**Detected change data:**
= Beginning of Section =
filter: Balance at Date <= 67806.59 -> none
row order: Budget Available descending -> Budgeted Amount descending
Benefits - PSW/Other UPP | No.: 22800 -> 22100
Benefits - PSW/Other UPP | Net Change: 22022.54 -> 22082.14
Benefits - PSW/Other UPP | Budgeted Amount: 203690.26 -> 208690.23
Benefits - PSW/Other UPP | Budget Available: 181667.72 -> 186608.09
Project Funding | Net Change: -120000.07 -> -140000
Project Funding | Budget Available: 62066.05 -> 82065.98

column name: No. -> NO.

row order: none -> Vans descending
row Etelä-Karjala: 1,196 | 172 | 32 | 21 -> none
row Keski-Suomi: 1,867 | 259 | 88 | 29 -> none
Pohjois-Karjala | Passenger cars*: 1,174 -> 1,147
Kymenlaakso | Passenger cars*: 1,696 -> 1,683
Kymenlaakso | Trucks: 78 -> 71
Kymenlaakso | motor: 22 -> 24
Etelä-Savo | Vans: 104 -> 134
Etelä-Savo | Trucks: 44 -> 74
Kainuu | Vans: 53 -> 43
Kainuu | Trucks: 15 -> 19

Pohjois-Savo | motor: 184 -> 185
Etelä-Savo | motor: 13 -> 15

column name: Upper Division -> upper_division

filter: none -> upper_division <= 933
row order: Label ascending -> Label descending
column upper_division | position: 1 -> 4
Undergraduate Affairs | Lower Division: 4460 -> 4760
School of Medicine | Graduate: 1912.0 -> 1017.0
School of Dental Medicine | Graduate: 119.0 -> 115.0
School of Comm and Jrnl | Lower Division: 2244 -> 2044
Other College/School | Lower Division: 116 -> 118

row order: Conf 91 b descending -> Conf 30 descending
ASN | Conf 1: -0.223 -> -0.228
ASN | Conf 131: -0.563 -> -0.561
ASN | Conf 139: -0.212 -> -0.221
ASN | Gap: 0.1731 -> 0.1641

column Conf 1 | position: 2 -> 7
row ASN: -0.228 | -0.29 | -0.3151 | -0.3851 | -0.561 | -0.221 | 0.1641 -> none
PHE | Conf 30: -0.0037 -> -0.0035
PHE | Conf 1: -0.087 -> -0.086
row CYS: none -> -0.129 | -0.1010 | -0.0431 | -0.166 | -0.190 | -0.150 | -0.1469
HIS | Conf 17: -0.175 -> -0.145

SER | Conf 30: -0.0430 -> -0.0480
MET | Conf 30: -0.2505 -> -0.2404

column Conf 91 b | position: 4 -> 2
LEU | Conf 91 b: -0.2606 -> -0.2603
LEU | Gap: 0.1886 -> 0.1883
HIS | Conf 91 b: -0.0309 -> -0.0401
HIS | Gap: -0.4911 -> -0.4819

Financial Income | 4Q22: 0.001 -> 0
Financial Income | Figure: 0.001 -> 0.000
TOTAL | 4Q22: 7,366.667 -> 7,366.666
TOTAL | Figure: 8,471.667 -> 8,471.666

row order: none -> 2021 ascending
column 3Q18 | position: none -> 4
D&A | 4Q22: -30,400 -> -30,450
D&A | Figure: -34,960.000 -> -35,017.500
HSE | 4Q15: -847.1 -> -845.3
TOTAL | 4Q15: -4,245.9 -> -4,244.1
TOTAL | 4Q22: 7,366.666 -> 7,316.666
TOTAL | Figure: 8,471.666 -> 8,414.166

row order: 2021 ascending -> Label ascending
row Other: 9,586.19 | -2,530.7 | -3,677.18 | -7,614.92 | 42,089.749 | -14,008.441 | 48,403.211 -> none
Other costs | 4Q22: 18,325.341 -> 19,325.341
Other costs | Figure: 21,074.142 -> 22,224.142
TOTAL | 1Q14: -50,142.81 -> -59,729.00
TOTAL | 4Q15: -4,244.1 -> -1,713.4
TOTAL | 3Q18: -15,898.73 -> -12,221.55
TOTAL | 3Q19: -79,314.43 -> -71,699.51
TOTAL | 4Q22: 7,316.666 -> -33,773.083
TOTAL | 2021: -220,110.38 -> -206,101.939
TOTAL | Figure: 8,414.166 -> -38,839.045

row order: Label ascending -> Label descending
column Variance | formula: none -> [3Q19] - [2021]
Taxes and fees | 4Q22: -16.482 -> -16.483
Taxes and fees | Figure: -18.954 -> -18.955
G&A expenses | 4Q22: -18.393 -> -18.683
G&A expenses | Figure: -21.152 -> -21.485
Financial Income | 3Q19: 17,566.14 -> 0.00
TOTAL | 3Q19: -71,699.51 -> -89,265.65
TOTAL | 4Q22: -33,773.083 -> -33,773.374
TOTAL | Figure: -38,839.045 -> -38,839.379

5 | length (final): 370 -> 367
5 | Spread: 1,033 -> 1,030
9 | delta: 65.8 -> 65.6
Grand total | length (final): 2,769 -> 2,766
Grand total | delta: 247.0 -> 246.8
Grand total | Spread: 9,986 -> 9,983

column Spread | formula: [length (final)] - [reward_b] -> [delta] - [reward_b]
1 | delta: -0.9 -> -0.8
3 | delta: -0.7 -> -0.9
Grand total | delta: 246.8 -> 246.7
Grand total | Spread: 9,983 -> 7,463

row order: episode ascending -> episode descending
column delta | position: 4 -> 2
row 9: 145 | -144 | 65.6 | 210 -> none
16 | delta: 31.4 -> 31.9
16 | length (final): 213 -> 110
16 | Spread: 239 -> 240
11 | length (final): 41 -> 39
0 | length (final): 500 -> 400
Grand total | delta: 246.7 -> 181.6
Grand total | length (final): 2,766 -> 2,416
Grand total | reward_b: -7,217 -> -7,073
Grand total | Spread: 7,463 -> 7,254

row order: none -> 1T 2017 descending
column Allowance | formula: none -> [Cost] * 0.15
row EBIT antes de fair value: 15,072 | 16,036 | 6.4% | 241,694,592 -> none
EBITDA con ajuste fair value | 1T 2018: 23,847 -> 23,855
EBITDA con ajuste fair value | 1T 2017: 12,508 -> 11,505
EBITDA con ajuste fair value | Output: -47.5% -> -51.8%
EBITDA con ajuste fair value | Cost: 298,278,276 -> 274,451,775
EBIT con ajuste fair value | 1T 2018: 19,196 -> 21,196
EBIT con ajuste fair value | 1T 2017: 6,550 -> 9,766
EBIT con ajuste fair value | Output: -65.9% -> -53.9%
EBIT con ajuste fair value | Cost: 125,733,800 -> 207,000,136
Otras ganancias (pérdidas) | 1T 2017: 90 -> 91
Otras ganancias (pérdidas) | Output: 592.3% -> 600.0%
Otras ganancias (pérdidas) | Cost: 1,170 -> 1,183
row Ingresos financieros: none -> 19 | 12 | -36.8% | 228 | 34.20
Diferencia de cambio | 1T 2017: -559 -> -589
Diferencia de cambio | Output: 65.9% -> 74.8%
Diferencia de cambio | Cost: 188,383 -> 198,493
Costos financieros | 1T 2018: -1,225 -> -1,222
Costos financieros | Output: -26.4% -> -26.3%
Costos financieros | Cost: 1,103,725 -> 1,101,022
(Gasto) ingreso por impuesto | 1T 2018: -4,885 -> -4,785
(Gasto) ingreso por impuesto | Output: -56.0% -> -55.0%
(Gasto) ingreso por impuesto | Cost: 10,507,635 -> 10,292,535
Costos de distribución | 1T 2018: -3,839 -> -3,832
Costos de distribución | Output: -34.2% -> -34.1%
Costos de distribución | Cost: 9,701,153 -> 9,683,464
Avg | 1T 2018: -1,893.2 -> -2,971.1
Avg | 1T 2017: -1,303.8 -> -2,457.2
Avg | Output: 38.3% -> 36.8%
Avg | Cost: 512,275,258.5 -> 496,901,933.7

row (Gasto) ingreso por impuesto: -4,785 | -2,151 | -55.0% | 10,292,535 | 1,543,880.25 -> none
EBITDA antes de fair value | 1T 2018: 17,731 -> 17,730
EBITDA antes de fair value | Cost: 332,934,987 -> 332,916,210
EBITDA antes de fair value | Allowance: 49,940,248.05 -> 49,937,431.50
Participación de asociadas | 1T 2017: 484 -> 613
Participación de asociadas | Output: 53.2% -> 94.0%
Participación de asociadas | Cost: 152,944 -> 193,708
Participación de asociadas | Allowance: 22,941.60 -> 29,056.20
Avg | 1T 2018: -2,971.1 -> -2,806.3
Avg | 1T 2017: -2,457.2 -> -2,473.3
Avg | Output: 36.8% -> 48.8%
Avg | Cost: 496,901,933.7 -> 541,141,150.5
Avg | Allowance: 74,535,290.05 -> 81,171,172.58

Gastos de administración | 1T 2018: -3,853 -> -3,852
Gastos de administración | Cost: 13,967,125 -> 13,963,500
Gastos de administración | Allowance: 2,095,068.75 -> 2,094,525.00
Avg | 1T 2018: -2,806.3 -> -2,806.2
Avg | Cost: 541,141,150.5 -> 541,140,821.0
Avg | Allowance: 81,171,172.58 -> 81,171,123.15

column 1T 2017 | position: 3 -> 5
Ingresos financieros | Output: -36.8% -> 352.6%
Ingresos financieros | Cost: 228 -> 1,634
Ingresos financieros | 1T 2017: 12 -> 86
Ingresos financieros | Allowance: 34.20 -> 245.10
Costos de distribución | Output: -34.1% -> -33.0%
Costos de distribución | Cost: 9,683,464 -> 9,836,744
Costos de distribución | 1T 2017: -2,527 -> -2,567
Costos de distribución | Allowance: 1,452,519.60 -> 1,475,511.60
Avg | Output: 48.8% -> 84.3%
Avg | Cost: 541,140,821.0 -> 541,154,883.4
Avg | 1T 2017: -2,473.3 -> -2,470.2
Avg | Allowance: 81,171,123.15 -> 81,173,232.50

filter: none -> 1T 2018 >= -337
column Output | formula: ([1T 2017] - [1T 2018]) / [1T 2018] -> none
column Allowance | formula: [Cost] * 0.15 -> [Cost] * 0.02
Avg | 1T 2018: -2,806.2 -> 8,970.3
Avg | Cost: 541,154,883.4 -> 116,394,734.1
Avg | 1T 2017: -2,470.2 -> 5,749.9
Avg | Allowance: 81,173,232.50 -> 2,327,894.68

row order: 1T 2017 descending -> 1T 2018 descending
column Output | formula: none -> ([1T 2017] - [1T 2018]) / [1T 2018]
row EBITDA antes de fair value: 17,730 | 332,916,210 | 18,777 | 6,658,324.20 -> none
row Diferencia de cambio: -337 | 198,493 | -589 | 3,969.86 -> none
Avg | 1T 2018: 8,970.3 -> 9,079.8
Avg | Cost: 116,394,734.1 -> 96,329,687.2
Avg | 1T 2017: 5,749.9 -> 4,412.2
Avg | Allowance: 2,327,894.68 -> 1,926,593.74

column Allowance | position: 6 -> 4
= End of Section =
**WHAT IS BEING ASKED:**
Would you please return all lines of the data that include the word "impuesto"?

**ANSWER TO THE EXERCISE:**
(Gasto) ingreso por impuesto | 1T 2018: -4,885 -> -4,785
(Gasto) ingreso por impuesto | Output: -56.0% -> -55.0%
(Gasto) ingreso por impuesto | Cost: 10,507,635 -> 10,292,535
row (Gasto) ingreso por impuesto: -4,785 | -2,151 | -55.0% | 10,292,535 | 1,543,880.25 -> none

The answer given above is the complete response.